Jeder fünfte Unfallfahrer auf Pisten rast davon

Die "Holländer-Woche" hat für Dauerstress bei Rettungshelis, Ärzten und in den Spitälern gesorgt. Die Polizei musste in dieser Saison bereits 471 Skiunfälle aufnehmen, allein am Mittwoch verletzten sich in Neukirchen sieben Wintersportler bei Kollisionen auf der Piste. Auffällig: Jeder fünfte Beteiligte fährt einfach davon.

"Das ist die stärkste Zeit, es ist einfach viel los auf den Pisten", weiß Martin6-Pilot Sepp Deutinger. "Die Zeit mit der höchsten Einsatzfrequenz", heißt es beim Team Alpin-Heli6 in Zell am See. Allein am Mittwoch verletzten sich sieben Skifahrer bei Kollisionen in Neukirchen. Am Speiereck in Mauterndorf wurde ein 55-jähriger Skifahrer von hinten niedergefahren und verletzt.

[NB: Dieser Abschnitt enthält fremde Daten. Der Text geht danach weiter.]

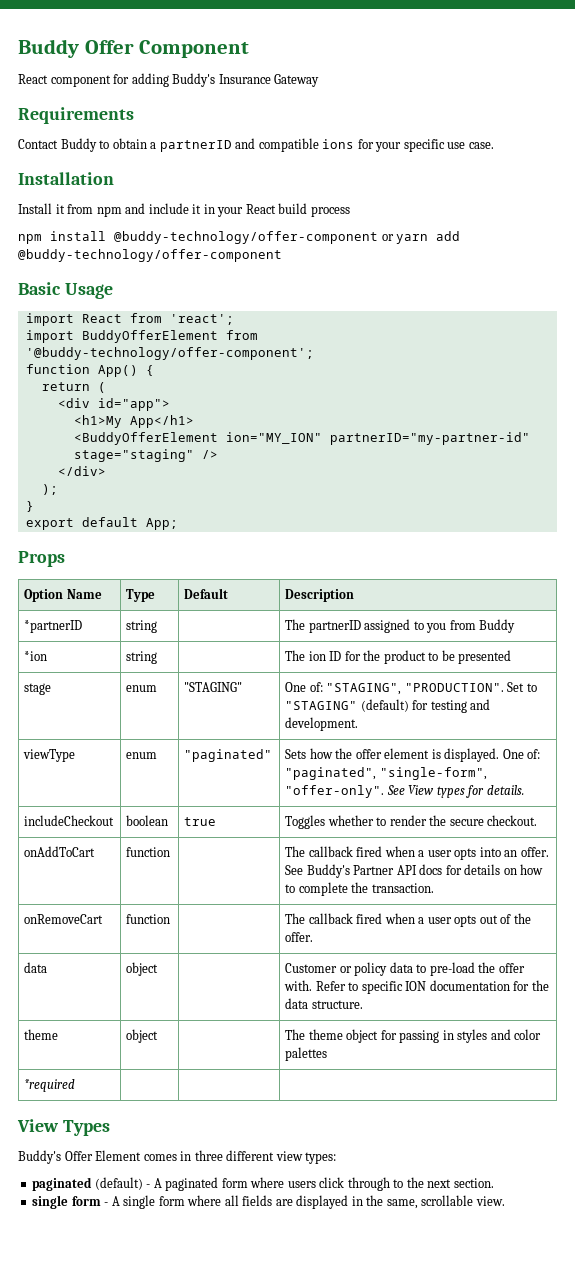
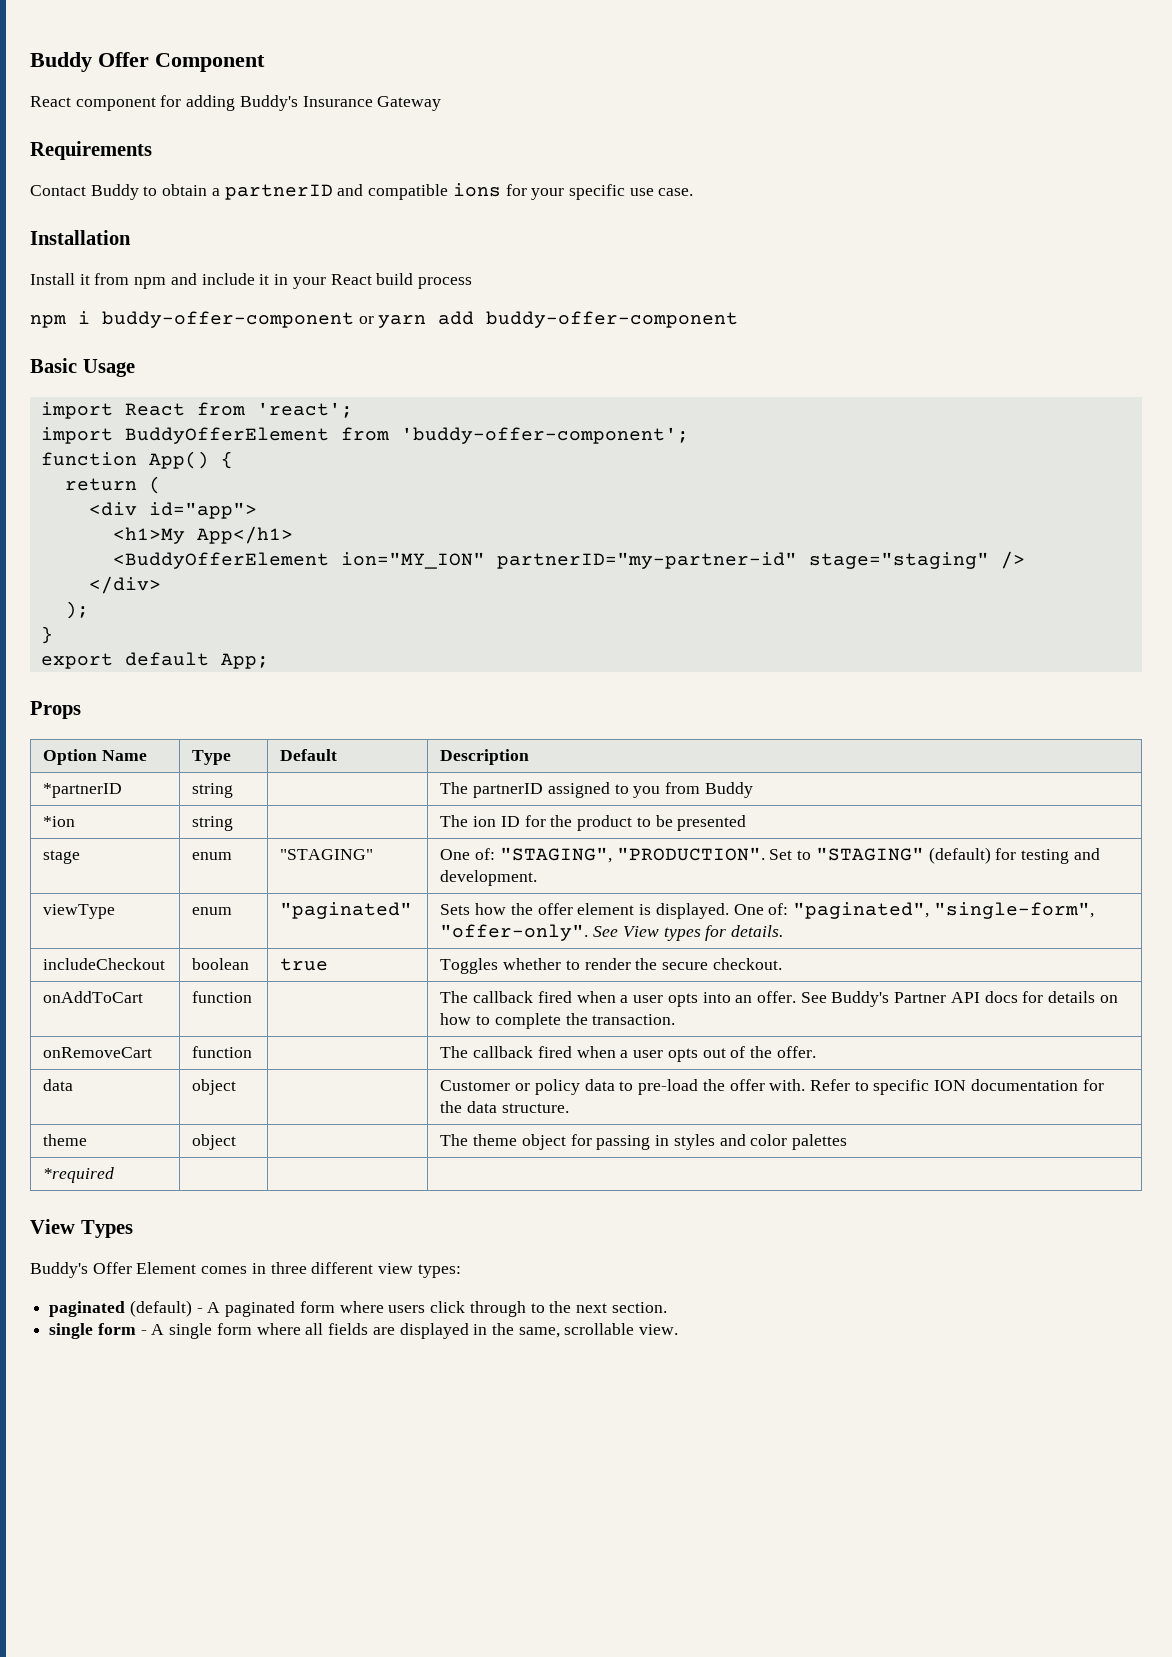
[50,231,378,244] install @buddy-technology/offer-component -> [78,311,354,328] i buddy-offer-component
[18,249,282,262] @buddy-technology/offer-component -> [486,311,739,328] buddy-offer-component
[25,347,314,360] '@buddy-technology/offer-component'; -> [400,427,689,444] 'buddy-offer-component';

Aber: "Auch wenn es den Eindruck hat: Die Anzahl der Skiunfälle stagniert rein statistisch gegenüber dem Vorjahr", weiß Murt Möschl, Chef der Alpinpolizei. Waren es in der vergangenen Saison 767 Skiunfälle die von der Polizei aufgenommen wurden, sind es heuer 471.

Dennoch ein großes Problem: Bei den bisher 471 Skiunfällen begingen 111 Wintersportler Fahrerflucht. In der Vorsaison waren es insgesamt 193. "In etwa jeder Fünfte fährt einfach davon", weiß Möschl. Das ist nicht nur verantwortungslos und erschwert die Arbeit der Polizei, sondern auch ein strafrechtlicher Tatbestand: Auf unterlassene Hilfeleistung stehen bis zu sechs Monate Haft. Bei "im Stich lassen von Verletzten" sogar bis zu mehrere Jahre! Flüchtende Unfallbeteiligte dürfen im Übrigen festgehalten werden, bis die Polizei kommt.